You are beautiful!! Thanks for always being so honest!

Unknown said...

A million thanks to all of you for such sweet words. I didn't post that for you all to fluff my head with compliments (although it did make me smile) but I am a writer and there are times when I just burst out my thoughts and burst I did.

The hardest part is often revealing myself and the keloids are indeed harder than even my extra bulge that needs getting rid of. So, thank you all for giving me the courage to share. It was like I felt a million hands holding mine.

You're all the best!

jill jill bo bill said...

That was beautiful, Simone. You ARE beautiful, and I don't have to see you to know that.

Nana said...

I can't believe he told you he couldn't love you because of your size. It hurts me to read this, I'm so very glad that you are in a much better place. You know, I still think about all the hurtful things my ex said/ did to me, & I'm appalled at not speaking up, not letting him know that he was lucky to have me.
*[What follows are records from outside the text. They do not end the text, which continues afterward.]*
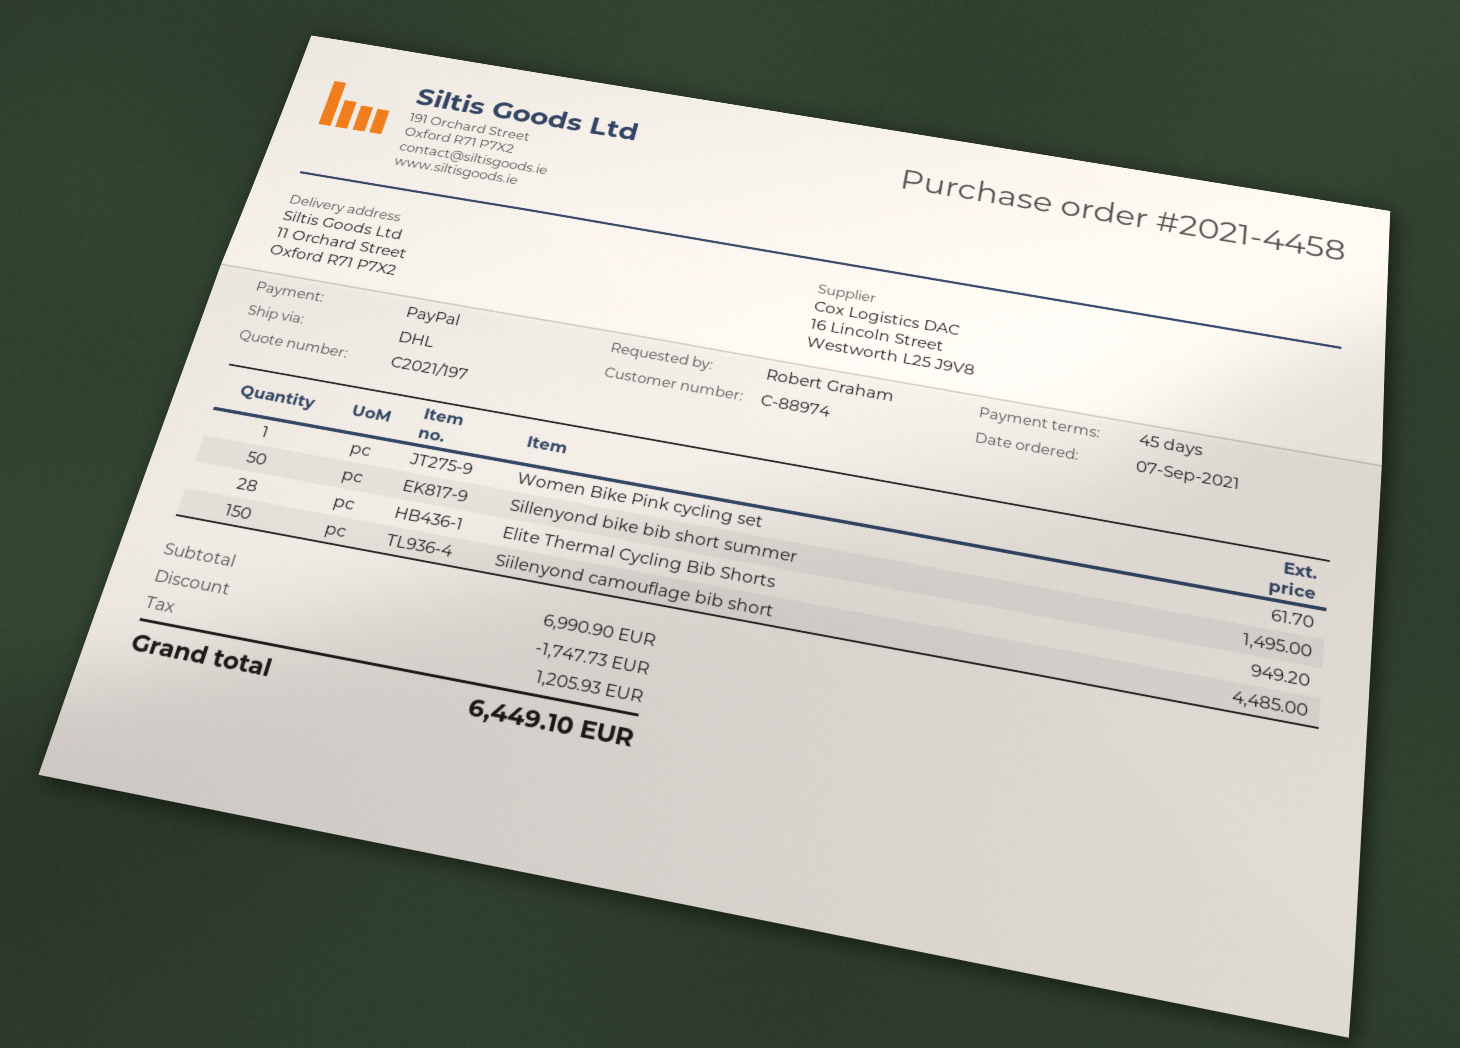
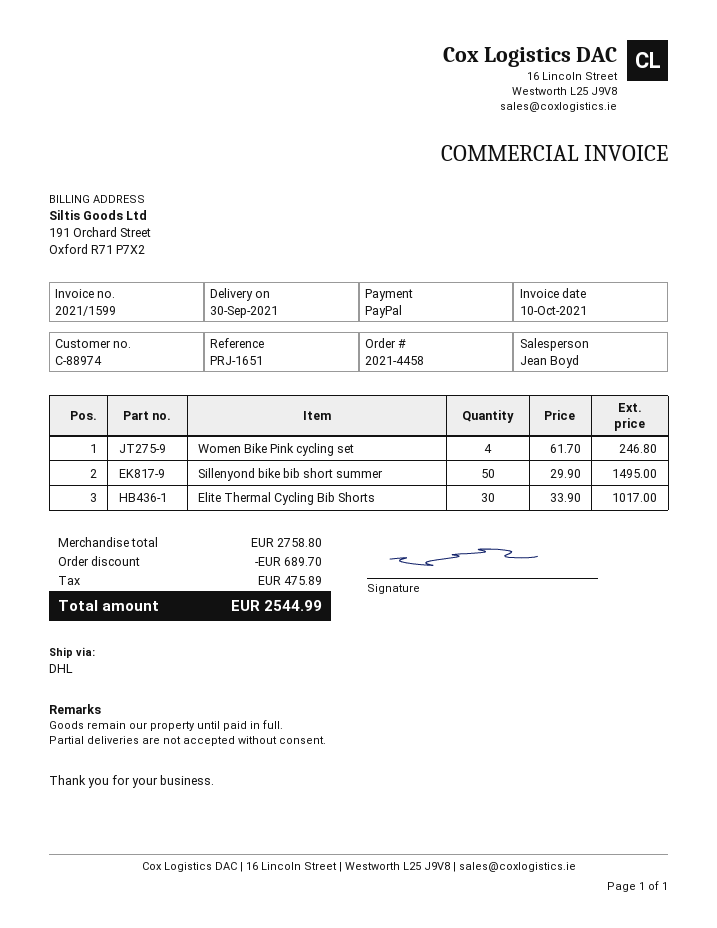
Women Bike Pink cycling set: 1 for 61.70 -> 4 for 246.80
Elite Thermal Cycling Bib Shorts: 28 for 949.20 -> 30 for 1017.00
Siilenyond camouflage bib short: 150 for 4485.00 -> none
subtotal: 6990.90 -> 2758.80
discount: 1747.73 -> 689.70
tax: 1205.93 -> 475.89
total: 6449.10 -> 2544.99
Thank you for a beautiful post, that inspired my latest one. & I don't need to tell you, I'm sure you already know that you are very beautiful & we all love you the way you are :)

Nana said...

& I want to hang that doctor that showed you off to his staff. It's so selfish, wrong, unhuman... I'm so mad! I'm so sorry you had to go through this!

Kimmy @ kimmythingy said...

This was a lovely post.
I think often people do love us just the way we are, but we find it so hard to love ourselves, and somehow those nagging feelings are always there.
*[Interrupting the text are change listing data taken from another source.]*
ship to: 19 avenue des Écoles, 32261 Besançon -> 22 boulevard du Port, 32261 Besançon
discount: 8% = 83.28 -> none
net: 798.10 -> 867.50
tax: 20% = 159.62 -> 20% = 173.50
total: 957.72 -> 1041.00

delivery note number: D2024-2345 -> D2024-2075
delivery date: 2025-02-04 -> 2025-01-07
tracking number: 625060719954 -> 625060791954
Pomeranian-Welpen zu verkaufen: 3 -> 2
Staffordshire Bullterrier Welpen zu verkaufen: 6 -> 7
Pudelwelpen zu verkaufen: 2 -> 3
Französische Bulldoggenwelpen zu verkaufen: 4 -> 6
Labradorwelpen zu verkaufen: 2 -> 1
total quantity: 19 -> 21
I know what you mean about Susan Boyle, although I believe that if she is unhappy with how she looks, success is a great vehicle to make changes. I would like to hope that if she is happy as she is, she will not be pressure by media to alter herself in any way, to conform to a certain image.

If only we could all be happy with what God gave us eh? If only it were so easy.

(great blog, btw....I'm going to add you to my blogroll!)
I'll be back (in a non-threatening, non-Arnie, manner!)
xx

Wonderful World of Weiners said...

Awesome post. Glad I wandered over. :)

Hallie :)

nikkicrumpet said...

I wish everyone would "get it"...that beauty truly does come from the inside. I've met some super gorgeous people that after a short time you realize aren't beautiful at all..and vice versa. I'm way over weight...but my hubby still thinks and tells me that I'm beautiful. I am so blessed that he sees the "inside me" and not the outside. My daughter is a fitness model and is starting to learn how ugly some beautiful women can be. I'm hoping she learns from the experience and remembers to be more beautiful inside and not focus on the beauty that God gave her.